Works include the piece in the photograph above, which was made by Arthur Simms and is on display in the harbor off the Stapleton Esplanade, and a piece by DB Lampman, on display in Tappen Park, which consists of an assemblage of wind chimes that hang over the head of its viewers and encourages them to engage with the piece using senses besides sight.
“The Future Culture pilots will highlight our borough’s rich cultural assets, from the Bay Street commercial corridor bustling with restaurants, stores and art centers, to Parks locations where dynamic community activities are taking place, to the spectacular waterfront, where we are reflecting Staten Island’s deep maritime heritage,” said Elizabeth Bennett, Executive Director at Staten Island Arts.
Akin to the Design Trust for Public Space’s initiatives to reactive underutilized spaces under elevated highways (to be covered later in this article), this initiative looks to “inspire Staten Islanders and visitors to walk the underused pathways and unleash new possibilities for regenerating public spaces as a valuable community asset,” said Susan Chin, Executive Director, Design Trust for Public Space.
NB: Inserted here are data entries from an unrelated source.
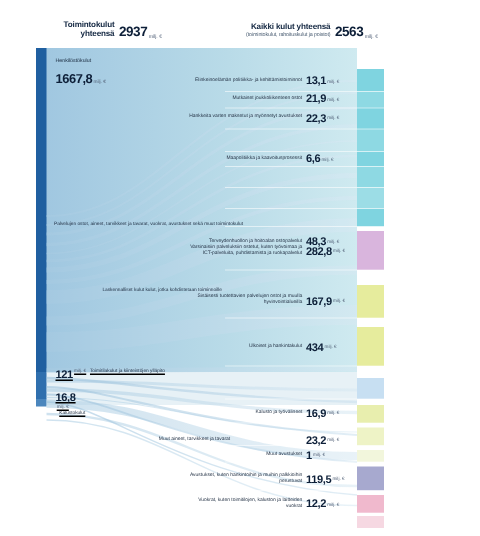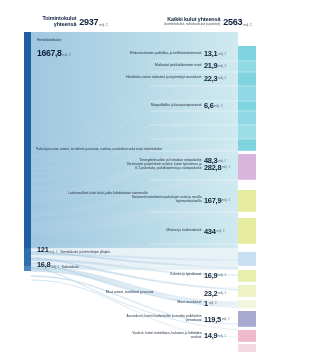--- a/index.html
+++ b/index.html
@@ -69,7 +69,7 @@
   .lnode-unit{font-size:3.2px;font-weight:normal;color:#55647a;margin-left:0.8px;}
 
   
-  .sidev{position:absolute;display:flex;align-items:flex-end;white-space:nowrap;}
+  .sidev{position:absolute;display:flex;align-items:flex-start;white-space:nowrap;text-decoration:underline;}
   .sidev .v{font-size:7.4px;font-weight:bold;color:#0d1f38;letter-spacing:-0.25px;}
   .sidev .u{font-size:3.1px;color:#55647a;margin-left:0.8px;}
   .sidev .t{font-size:3.2px;color:#253346;margin-left:2.5px;}

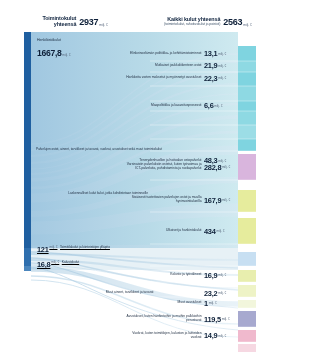--- a/index.html
+++ b/index.html
@@ -212,7 +212,7 @@
     <span class="t">Toimitilakulut ja kiinteistöjen ylläpito</span>
   </div>
 
-  <div class="sidev" style="left:37px; top:228px;">
+  <div class="sidev" style="left:37px; top:228px;flex-direction:column;">
     <span class="v">16,8</span>
     <span class="u">milj. €</span>
     <span class="t">Kalustokulut</span>

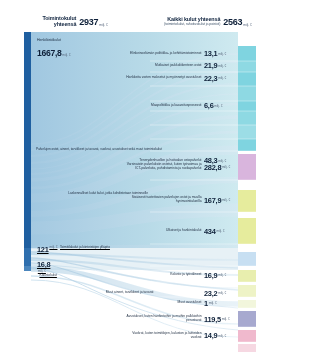--- a/index.html
+++ b/index.html
@@ -329,7 +329,7 @@
   <div class="row" style="left:40px; top:297px; width:210px; height:13px;">
     <div class="row-label">Vuokrat, kuten toimitilojen, kaluston ja laitteiden vuokrat</div>
     <div class="val-wrap">
-        <span class="row-val">14,9</span>
+        <span class="row-val">12,2</span>
         <span class="row-unit">milj. €</span>
       </div>
   </div>

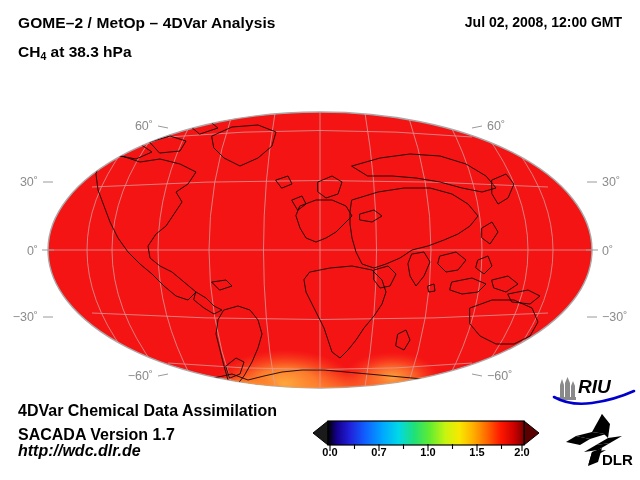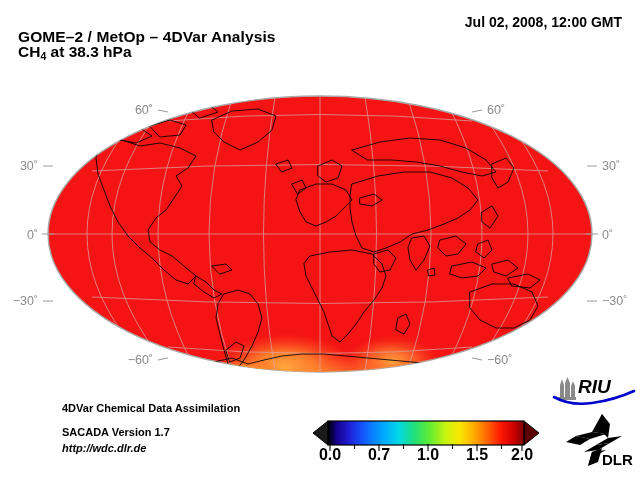--- a/index.html
+++ b/index.html
@@ -20,7 +20,7 @@
   #header-title {
     position: absolute;
     left: 18px;
-    top: 28px;
+    top: 14px;
     font-size: 15.5px;
     font-weight: bold;
     letter-spacing: 0.1px;

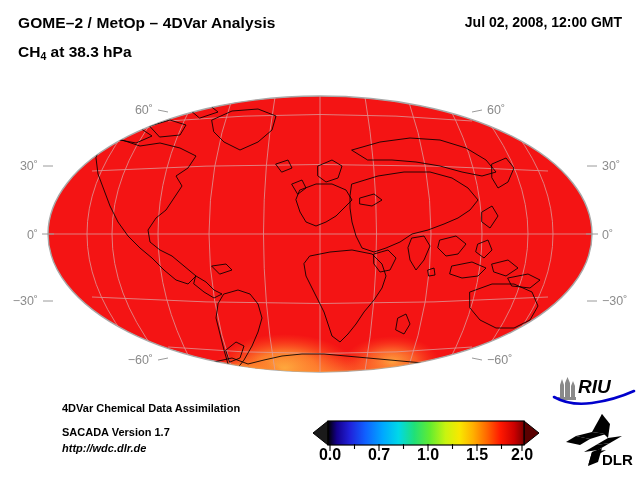--- a/index.html
+++ b/index.html
@@ -53,7 +53,7 @@
   #map-panel {
     position: absolute;
     left: 0;
-    top: 80px;
+    top: 96px;
     width: 580px;
     height: 305px;
   }

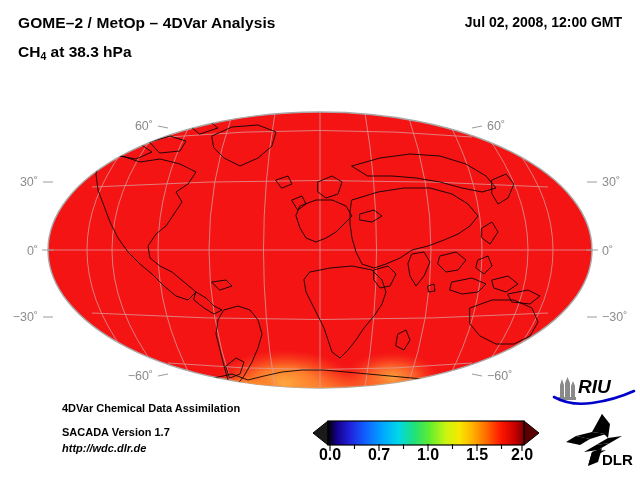--- a/index.html
+++ b/index.html
@@ -76,10 +76,9 @@
   .footer-line {
     position: absolute;
     left: 18px;
-    font-size: 11px;
-    font-weight: bold;
-    white-space: nowrap;
-    margin-left: 44px;
+    font-size: 16px;
+    font-weight: bold;
+    white-space: nowrap;
   }
   #footer-line-0 { top: 402px; }
   #footer-line-1 { top: 426px; text-align: center; }

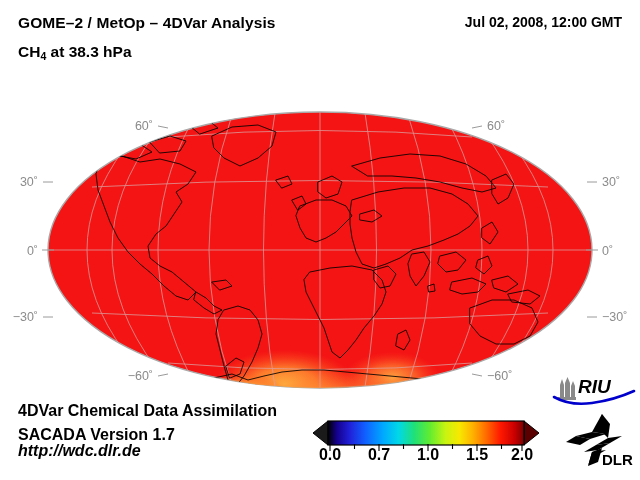--- a/index.html
+++ b/index.html
@@ -110,7 +110,7 @@
   .cb-tick-label {
     position: absolute;
     top: 48px;
-    font-size: 16px;
+    font-size: 11px;
     font-weight: bold;
     transform: translateX(-50%);
     white-space: nowrap;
River Rising/Sube el Rio: An Exposition of Science, Art and Technology is an outdoor public art sculpture exhibition in Starlight Park in the Bronx. The exhibit opened on June 30, in a weekend of parades, dancing, and live music to celebrate the revitalization of the Bronx River and Starlight Park.
The installation is composed of eight large-scale public art sculptures by various artists curated by the Bronx River Art Center. The sculptures are meant to be enjoyed as “modern pavilions” that can be utilized as public community spaces. The sculptures pay homage to the 1918 Bronx International Exposition of Science, Arts and Industries.
The installations will be on view until June 29, 2019.